2. The spiritual beings experienced a fall, whereby some of them were further removed from their origin than were others. They “cooled off” (ψυχος), so to speak, and became rational creatures, ψυχαι (plural of ψυχη). Thus it was that angels, men, and demons came into existence. The visible world was created as a consequence of the fall, in order to punish and purify man. The world provides the place and the conditions in and by which the divine instruction can take place. Origen, therefore, did not look upon creation as something evil (as did the Gnostics). He actually asserted that God created the visible world, but only for the purpose that man might receive instruction within it. The creation has no independent significance. Existence in the material world is, in part, punishment for rational spirits, but that is not all. For as Origen saw it, earthly things are symbolic of heavenly realities, and in contemplating them, it is hoped that man can be elevated to the heavenly level. Thus it was that the material world was also involved in the providential instruction of the human spirit.
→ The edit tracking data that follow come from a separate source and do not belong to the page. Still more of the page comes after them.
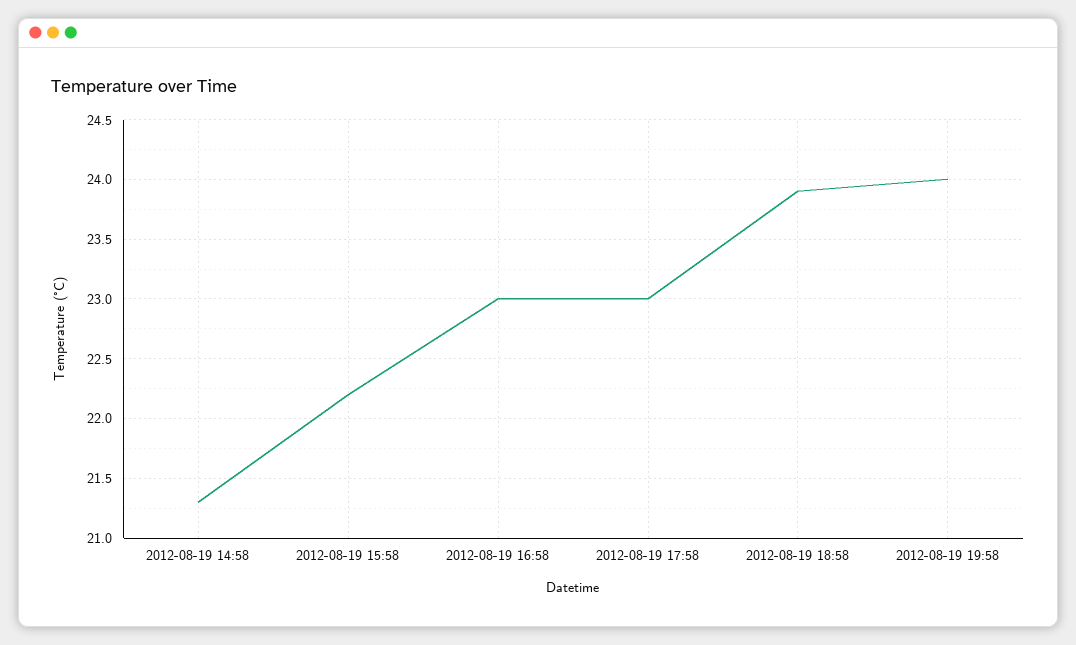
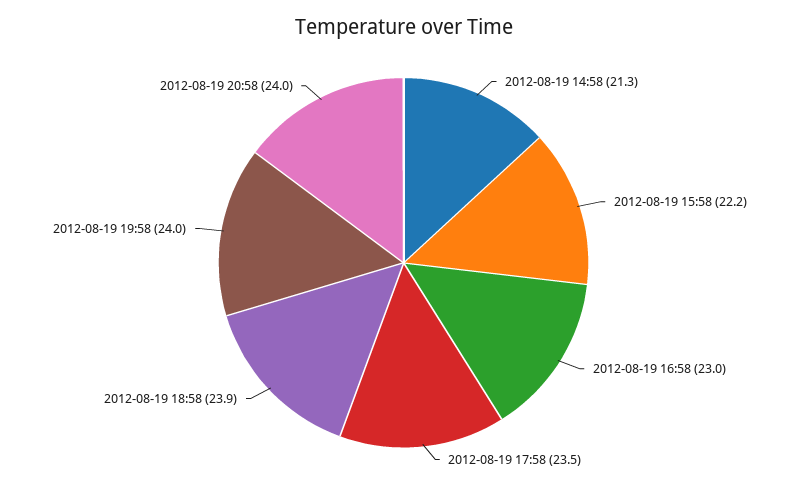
2012-08-19 17:58: 23 -> 23.5
2012-08-19 20:58: none -> 24

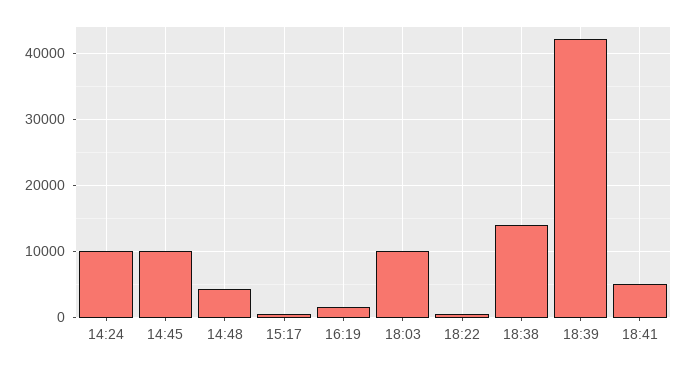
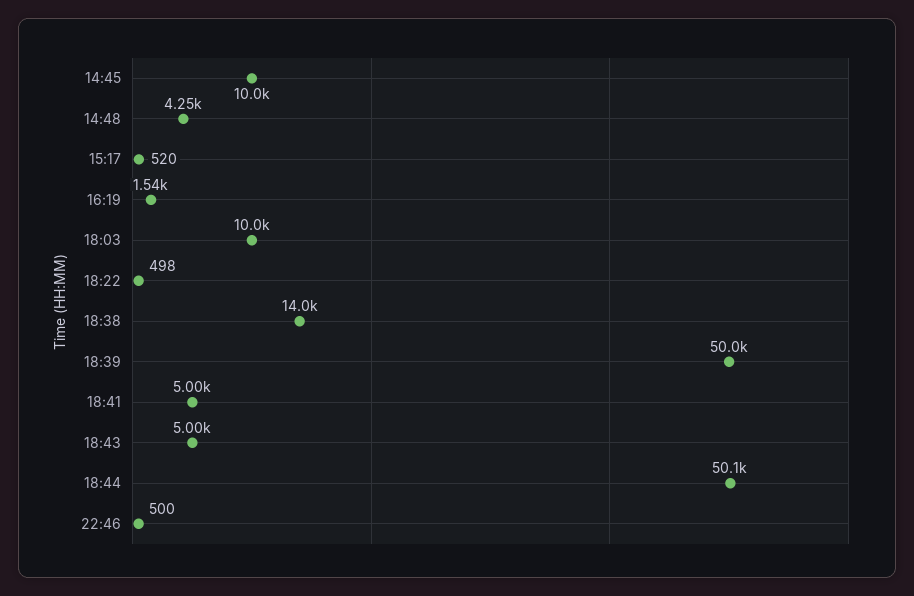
14:24: 10000 -> none
18:39: 42000 -> 50000
18:43: none -> 5000
18:44: none -> 50100
22:46: none -> 500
3. Origen conceived of salvation in the following manner. Man is a spirit which has fallen from the intelligible world and has been ingrafted into a body which is animated by a soul. To be saved, man must rise again into the spirit world, there to be reunited with God. This salvation is accomplished through Christ, the Logos who became man. Christ’s soul did not fall from its pure state. His soul entered His body, and thus the divine and human natures were united. But, said Origen, the physical side of Christ was progressively absorbed by the divine so that He ceased being man (cf. Ignatius, who held that Christ remained in the flesh even after the Resurrection).

Origen did teach a doctrine of atonement, but inasmuch as this redemption was important chiefly to those who find themselves on the lower level of faith, as he saw it, the major emphasis was placed on the instruction which Christ imparts relative to the mysteries of the faith. Salvation is not completed until after death. The process of purification continues after death, and as a result of this men are brought to perfection and are reunited with God—first the good men, but also, at last, the evil ones. Everything shall be reunited with its origins (αποκαταστασις παvτωv). But any resurrection of the body is out of the question. Matter will no longer be found, neither will there be men anymore; all shall be brought back to a state of pure spirituality (“You are gods; you are all sons of the Most High”). Another fall, and the creation of new worlds, is a possibility. Here we note the influence of the Greek concept of the cyclical nature of history.

In Origen’s system, typical Platonic ideas were combined with the Christian tradition. Some aspects of this system are completely Hellenistic in nature, and thus have no relation to the Biblical proclamation. This is true, for example, of the idea of the intelligible world’s emanation from out of divinity, of the eventual restoration of all things, and of the cessation of all that is material and physical. In other cases, the Biblical tradition is faithfully preserved. Origen frequently did this, however, by bringing these two points of view into such intimate association that it is impossible to distinguish the Christian element from the Hellenistic. Origen’s method evolved into a uniform, systematic pattern of thought which was both Christian and Hellenistic. The pedagogy concept, for example, is a Greek idea, but Origen used it at the same time to express his Christian convictions. He deliberately chose to present a uniform description of the content of the rule of faith and at the same time provide an answer to the philosophical questions about life which were current in his day.